We now have the ability, at least in theory, to track almost everything, almost all the time. However, to convert this ability to something useful and hence justifiable on the basis of economics, health, safety, etc. requires the ability to link the data to something—an asset—so in effect, without asset management, the only reason for IoT and IIoT is a computing science exercise. Obviously, with all the efforts in these areas, there is a reward to be found.
At their most basic, IoT or IIoT and clouds are simply ways to better manage more assets at higher granularity. IoT technologies provide the ability to connect “everything” at minimal incremental investment, while clouds and data mining provide the storage and search capability, so rather than only keeping track of large items due to cost constraints, we are now able track the elements that form the large items. So, we can minimize the lifecycle cost to build, operate and maintain, and can replace at the opportune time.
The tracking element of these technologies has been around for some time and all of us now take for granted the widespread use of RFID based systems to follow a wide range of "things" such as:
• Using badges to open a door for access into and hence an indication of your presence in or out of the office (no more time sheets);
• Monitoring the location of personnel in a facility for safety reasons;
• Tracking inventory: Walmart is known for using technology to keep tabs on pallets of goods, and many organizations use wireless systems to monitor larger tools and equipment (other techniques are used for lower-cost tools, including vending machines as tool cribs);
• Tags for your stuff from shipments to pets and even children, so you can keep track of whatever or whoever at all times;
• Luggage: Hong Kong airport has been using RFID baggage tracking for more than a decade now, even for bags that are transiting through the facility as it is more accurate than traditional laser scanners.

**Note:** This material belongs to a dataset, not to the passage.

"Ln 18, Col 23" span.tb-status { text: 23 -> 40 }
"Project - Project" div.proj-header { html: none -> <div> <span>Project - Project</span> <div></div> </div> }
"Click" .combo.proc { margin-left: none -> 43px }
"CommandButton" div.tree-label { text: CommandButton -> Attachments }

With the increased capabilities of the tags and receivers at lower cost, it is now feasible to track ever smaller items. The goal will be to track the individual elements in manufacturing and fabrication of a product from source to shelf and back to recycle/reuse.
In fact, asset lifecycle tracking is now being mandated in some countries, most notably the European Community (EC), where batteries have been tracked from cradle to grave for about a decade now. (Another example of, depending on your perspective, either intended or unintended consequences, because manufacturers are now using more non-volatile memory or capacitors instead of a battery back-up for power interruptions.) Batteries are typically tracked with the product or serial number for now, but if the cost for the tag and infrastructure get low enough, or incorporated in the manufacturing process itself, this may change—and likely will at some point.

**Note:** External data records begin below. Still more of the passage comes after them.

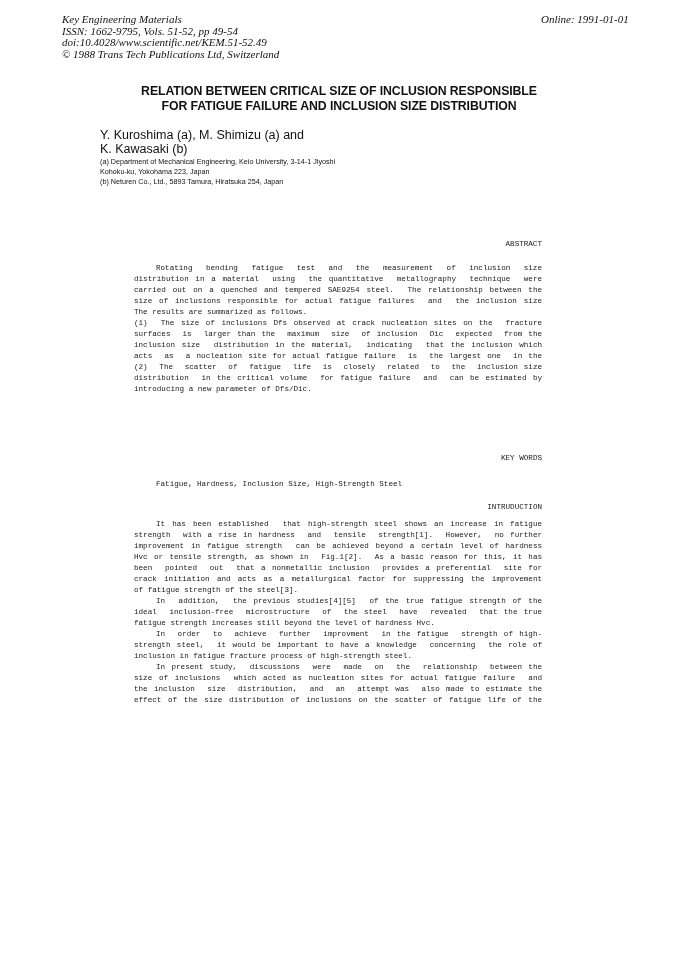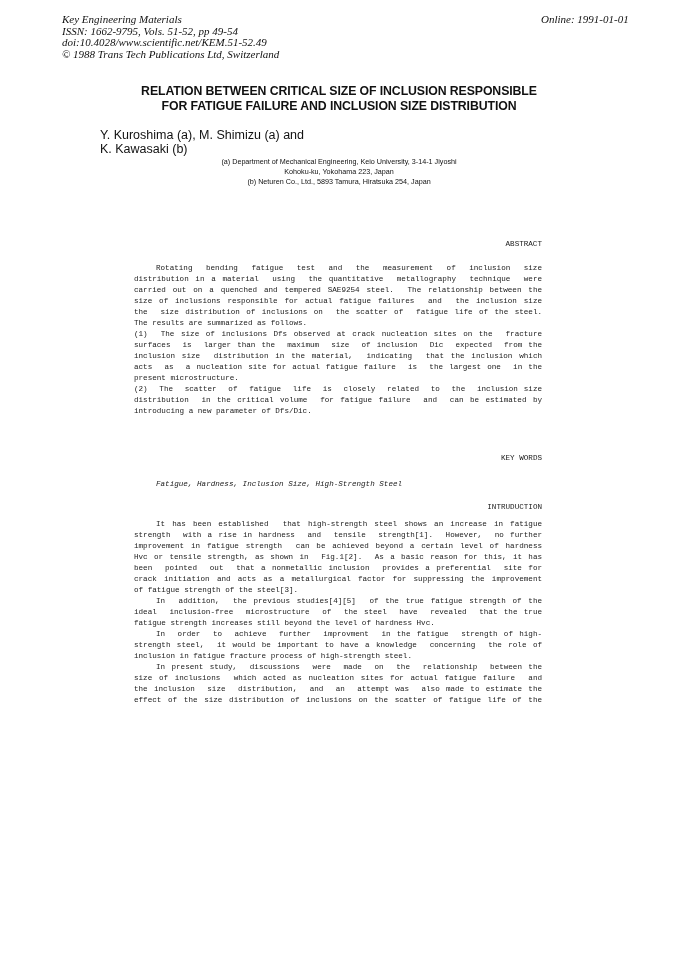"(a) Department of Mechanical" .affil { text-align: center -> left }
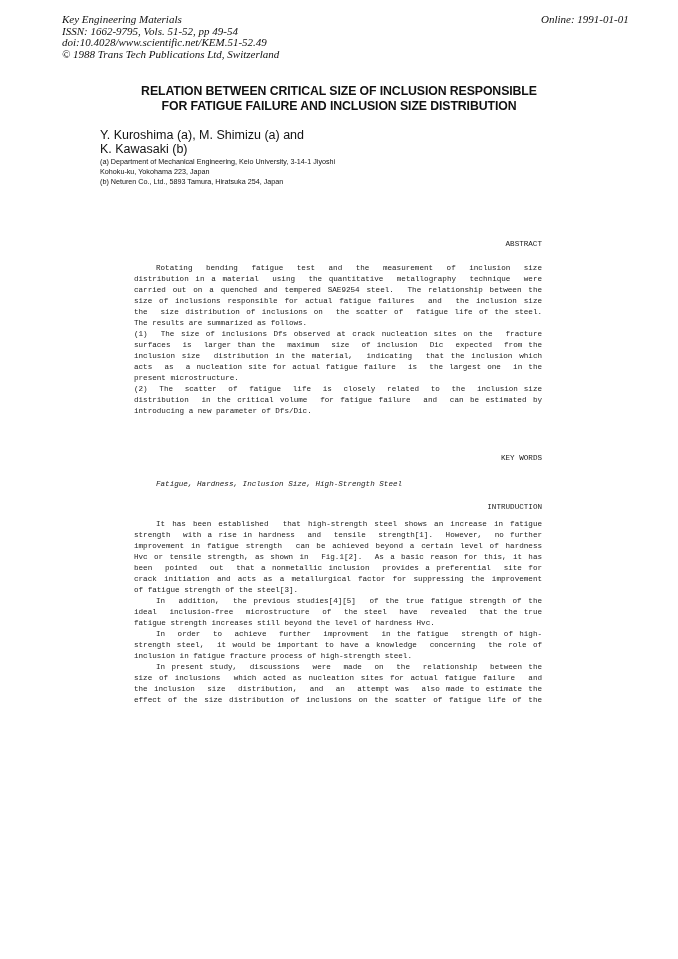"the size distribution of inclusions" span.ln { html: <span>the size distribution of inclusions on the scatter of fatigue life of the steel.</span> -> none }
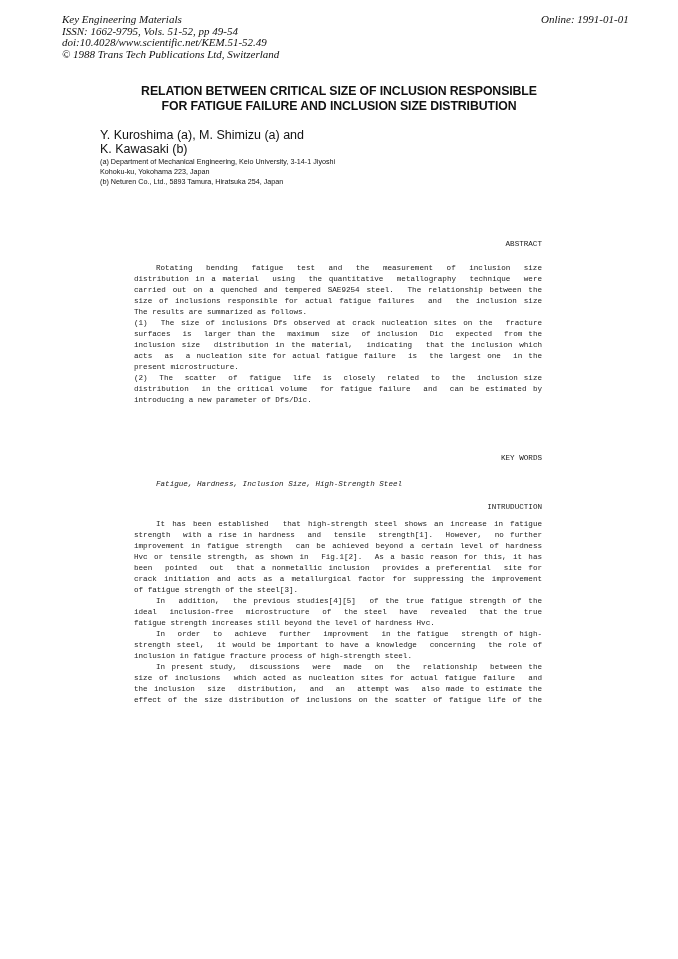"present microstructure." span.ln { html: <span>present microstructure.</span> -> none }
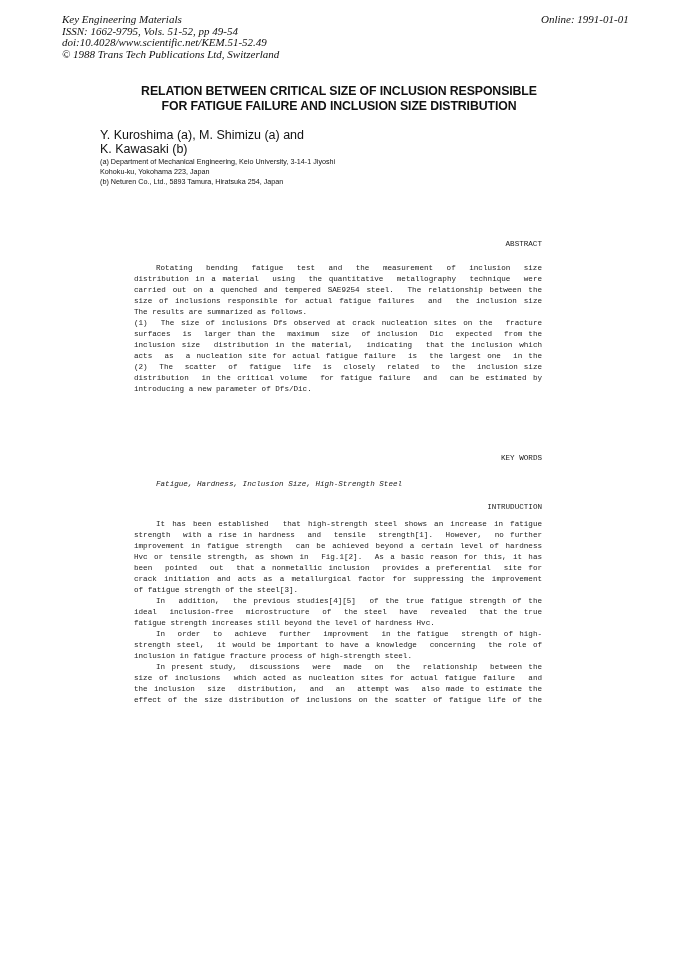"Fatigue, Hardness, Inclusion Size," .kw { font-style: italic -> none }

The signal or identifier for the item is only one side of the equation, the associated database(s) to keep track of them is the other. The IEC, for one, has been working on this for a number of years, the result being the IEC 61987 series of documents. The developers of this document series are defining all the properties for the specification, configuration and operation of individual control devices and classes into the Common Data Dictionary (CDD). Once these properties and parameters are all defined, it will be possible to use these definitions to connect through the CDD to transfer any parameter to any database or platform, regardless of manufacturer. One element necessary for open Asset Management and Industrie 4.0 will be this ability to access and view the resulting data in a meaningful, platform-independent way—hence the work in this area, and as I have said many times before, the need for standards.
IoT and IIoT are not just about connecting everything to everything else. The entire effort requires the ability to know what each of the things are, what it is capable of doing, and how it relates to the other things around it. Asset management keeps track of what the things are and what they are capable of doing, and therefore is a critical part of the equation.